With the above for background, do you or do you not think the PPS is going to fall 1.60 starting June 5th? I am NOT asking about the mechanics, as we already know (believe) NASDAQ will mechanically lower the price at the open. I am asking whether we think it will bounce back to about where we see it now.
If it did, then that would be consistent with the Royalty stream we calculated here. But, of course, it seems fantastic that the price would first be 1.60 too low (now), and then recover 1.60 AFTER the damn thing is paid.
If we think the PPS is going into the 1s on June 5th, then we’d all be fools not to buy the June puts, eh?
I would expect the hedge fund guys can push the stock price wherever they want it in the short term. Long term, no.
Regarding the value per share. As I have stated a number of times, Merck says sales are declining at 23%. That is year over year from March 2012 to March 2013. Mr Bad Bill has done research and has posted a reasonable explanation that those high rates of declines should be largely confined to 2012 and should return to the norm of around 10% decline. However, a review of Mercks earnings for the last six months does not confirm that the tide has changed. Their sales numbers for PegIntron, Enzons only real money maker, are as follows -
3rd quarter 2012 165 million
4th quarter 2012 143 million - 13% decline in one quarter
1st quarter 2013 126 million - 12% decline in one quarter
Just on the math, that is a annualized decline rate in sales of 50% in the last six months. That is a collapse in sales. I can't imagine that it would stay at those high decline rates. But, I will leave it to others to explain the reasons and how it might get better. But for now, the numbers are absolutely terrible.
You have made your concerns clear. However, these remarks are irrelevant to the current thread.
I'm on the phone with the OIC right now, but am on hold and cannot get the man to tell it straight. He did say the $1.60 will be inserted into the Put contract, but he seems to have the direction wrong. Will post again, but BE CAREFUL MAKING THIS TRADE, if you are not clear about the effect of the special divvy (and there IS an effect).
For some reason (congenital stupidity?) it did not occur to me until after posting, that option prices, just like regular PPS, may ALSO be adjusted for the dividend (though how I am not clear, just knock the strike price down by the FULL AMOUNT?).
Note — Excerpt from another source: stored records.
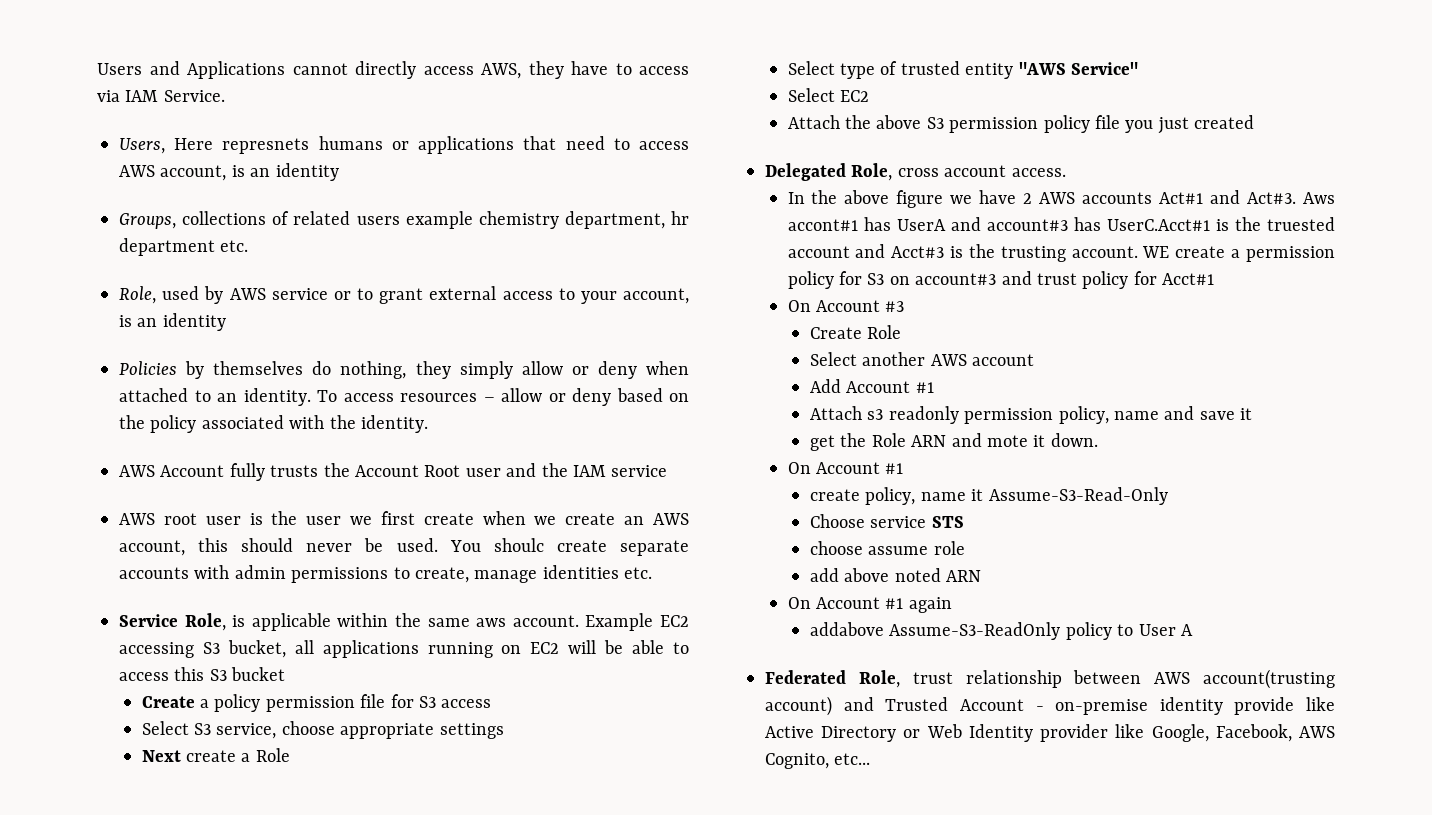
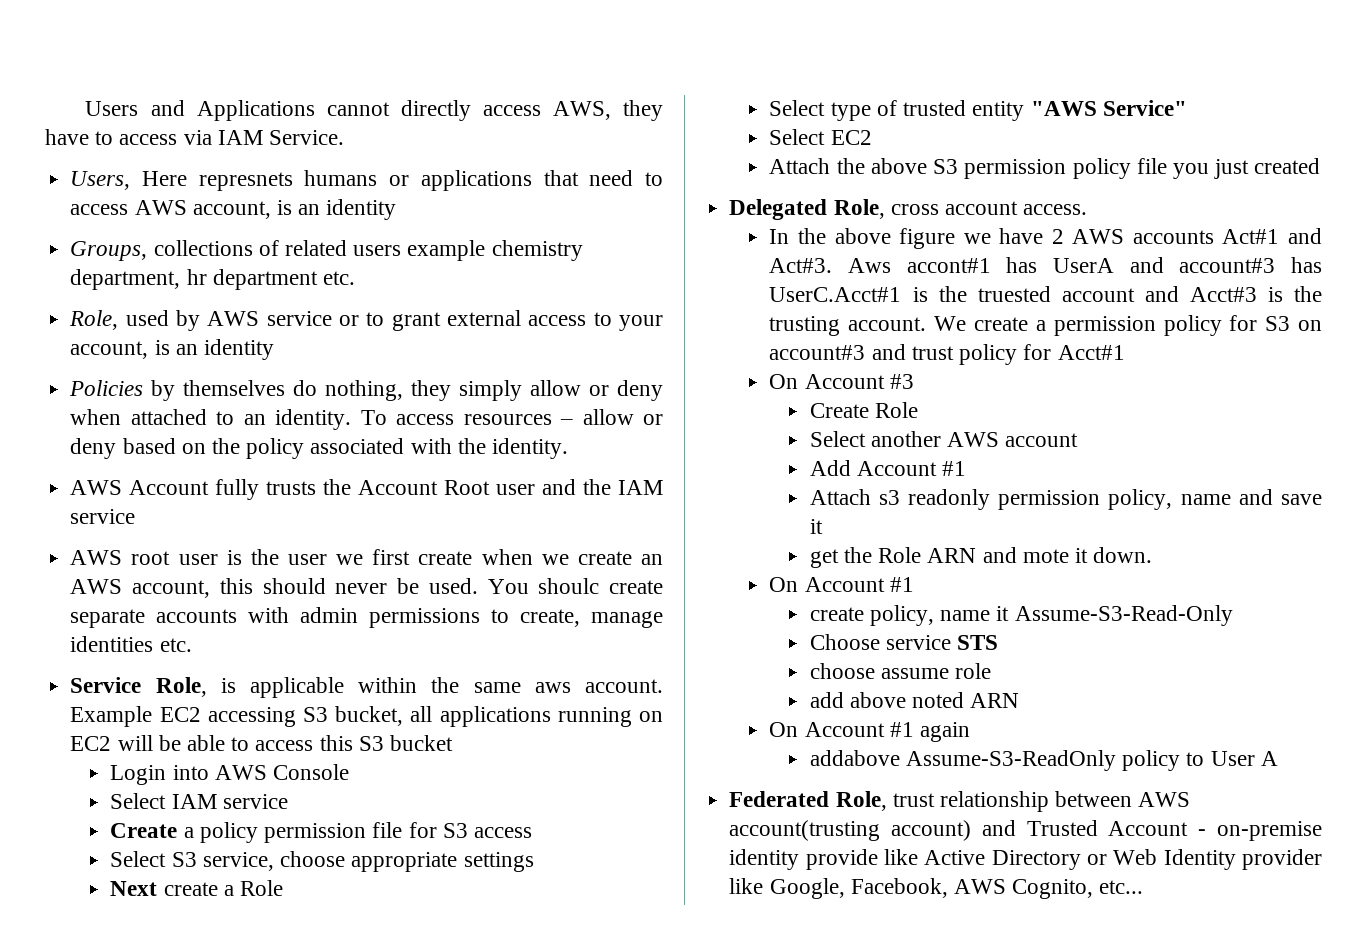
+ Login into AWS Console
+ Select IAM service
- WE create a permission policy for S3 on account#3 and trust policy for Acct#1
+ We create a permission policy for S3 on account#3 and trust policy for Acct#1

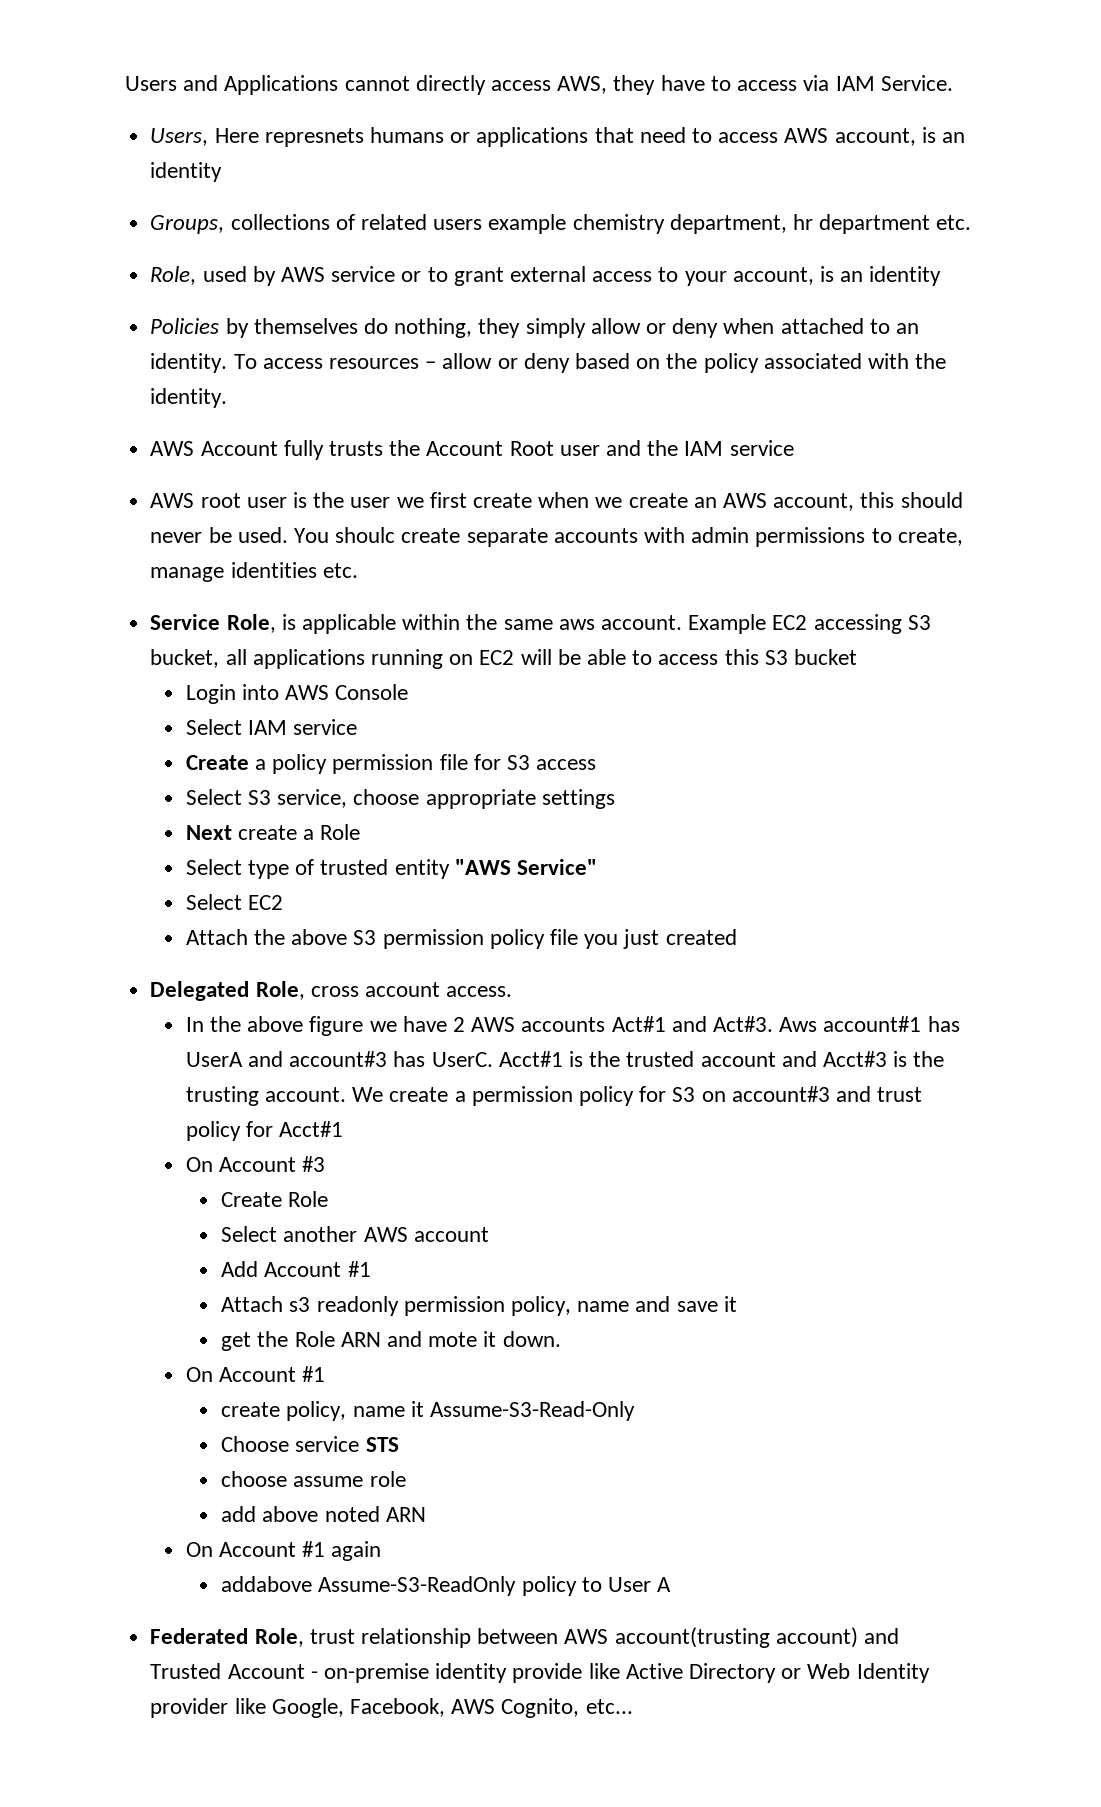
- Aws accont#1 has UserA and account#3 has UserC.Acct#1 is the truested account and Acct#3 is the trusting account.
+ Aws account#1 has UserA and account#3 has UserC. Acct#1 is the trusted account and Acct#3 is the trusting account.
Anyone know for SURE about option pricing changes after ex-dividend date? How does it work when the dividend amount is changed DURING THE LIFE OF AN OPTIONS CONTRACT?
I talked with someone who went to trouble to get the correct answer. If you buy the Puts, and then exercise, ie. sell the shares, then you are ALSO responsible for delivering the $1.60. So I'm not interested in buying those puts anymore, terrible deal.